## WORK TO BE COMPLETED
Give the listing again word for word. Skip the pictures.

## PROVIDED DATA

==*==

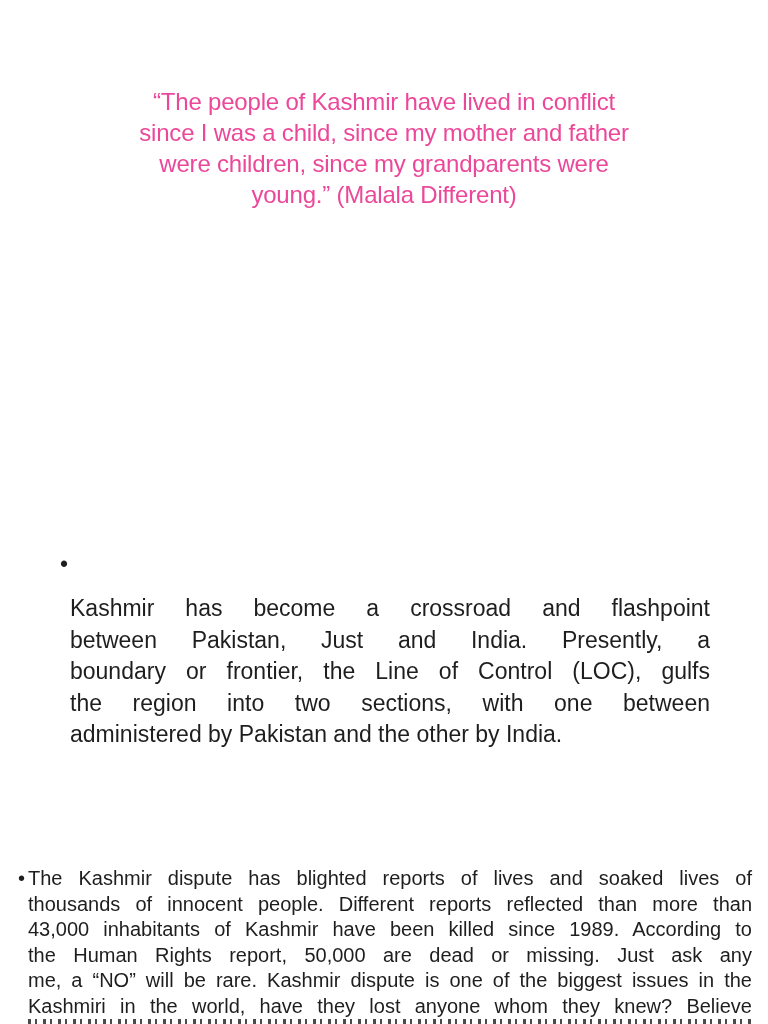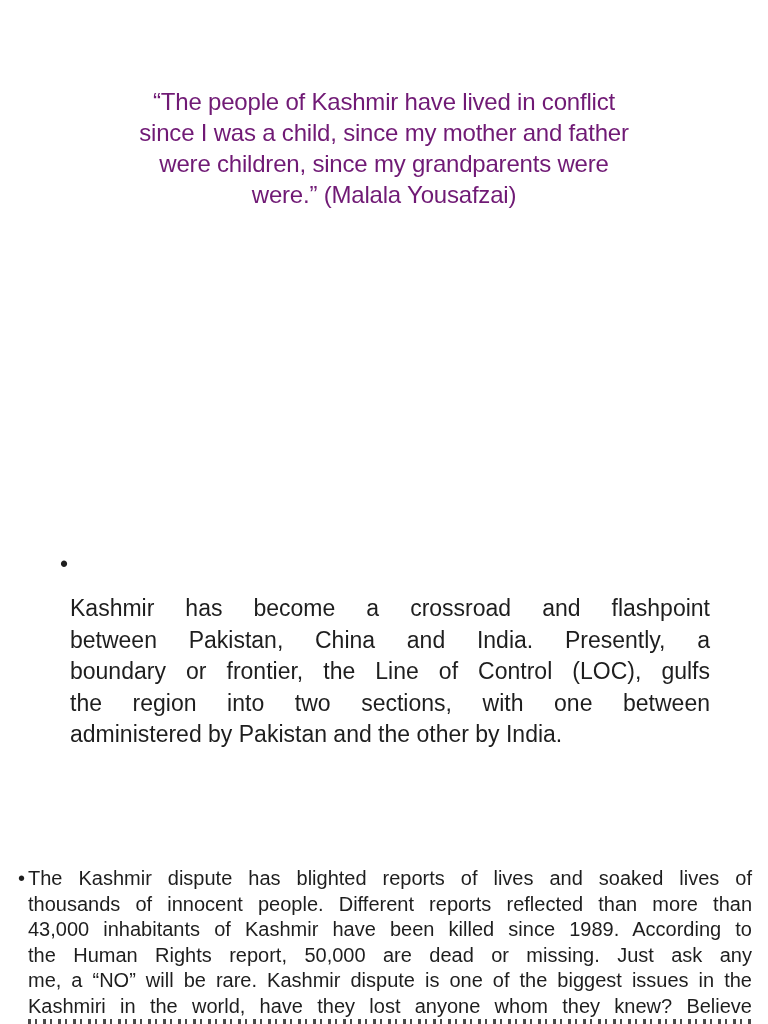--- a/index.html
+++ b/index.html
@@ -25,21 +25,21 @@
   .quote-block {
     position: absolute;
     top: 86px;
     left: 74px;
     width: 620px;
     text-align: center;
     font-size: 24px;
     line-height: 31px;
     font-weight: 300;
     letter-spacing: -0.2px;
-    color: #701a75;
+    color: #ec4899;
   }
 
   
   .para {
     position: absolute;
     color: #1e1e1e;
   }
   .para .bullet {
     position: absolute;
     left: 0;
@@ -92,28 +92,28 @@
 </style>
 </head>
 <body>
 
 <div class="page">
 
   <div class="quote-block">
     <div class="qline">“The people of Kashmir have lived in conflict</div>
     <div class="qline">since I was a child, since my mother and father</div>
     <div class="qline">were children, since my grandparents were</div>
-    <div class="qline">were.” (Malala Yousafzai)</div>
+    <div class="qline">young.” (Malala Different)</div>
   </div>
 
   <div class="para para1">
     <span class="bullet">•</span>
     <div class="ptext">
       <div class="jline">Kashmir has become a crossroad and flashpoint</div>
-      <div class="jline">between Pakistan, China and India. Presently, a</div>
+      <div class="jline">between Pakistan, Just and India. Presently, a</div>
       <div class="jline">boundary or frontier, the Line of Control (LOC), gulfs</div>
       <div class="jline">the region into two sections, with one between</div>
       <div class="jline lastline">administered by Pakistan and the other by India.</div>
     </div>
   </div>
 
   <div class="para para2">
     <span class="bullet">•</span>
     <div class="ptext">
       <div class="jline">The Kashmir dispute has blighted reports of lives and soaked lives of</div>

==*==

## YOUR RESPONSE
--- a/index.html
+++ b/index.html
@@ -25,21 +25,21 @@
   .quote-block {
     position: absolute;
     top: 86px;
     left: 74px;
     width: 620px;
     text-align: center;
     font-size: 24px;
     line-height: 31px;
     font-weight: 300;
     letter-spacing: -0.2px;
-    color: #701a75;
+    color: #ec4899;
   }
 
   
   .para {
     position: absolute;
     color: #1e1e1e;
   }
   .para .bullet {
     position: absolute;
     left: 0;
@@ -92,28 +92,28 @@
 </style>
 </head>
 <body>
 
 <div class="page">
 
   <div class="quote-block">
     <div class="qline">“The people of Kashmir have lived in conflict</div>
     <div class="qline">since I was a child, since my mother and father</div>
     <div class="qline">were children, since my grandparents were</div>
-    <div class="qline">were.” (Malala Yousafzai)</div>
+    <div class="qline">young.” (Malala Different)</div>
   </div>
 
   <div class="para para1">
     <span class="bullet">•</span>
     <div class="ptext">
       <div class="jline">Kashmir has become a crossroad and flashpoint</div>
-      <div class="jline">between Pakistan, China and India. Presently, a</div>
+      <div class="jline">between Pakistan, Just and India. Presently, a</div>
       <div class="jline">boundary or frontier, the Line of Control (LOC), gulfs</div>
       <div class="jline">the region into two sections, with one between</div>
       <div class="jline lastline">administered by Pakistan and the other by India.</div>
     </div>
   </div>
 
   <div class="para para2">
     <span class="bullet">•</span>
     <div class="ptext">
       <div class="jline">The Kashmir dispute has blighted reports of lives and soaked lives of</div>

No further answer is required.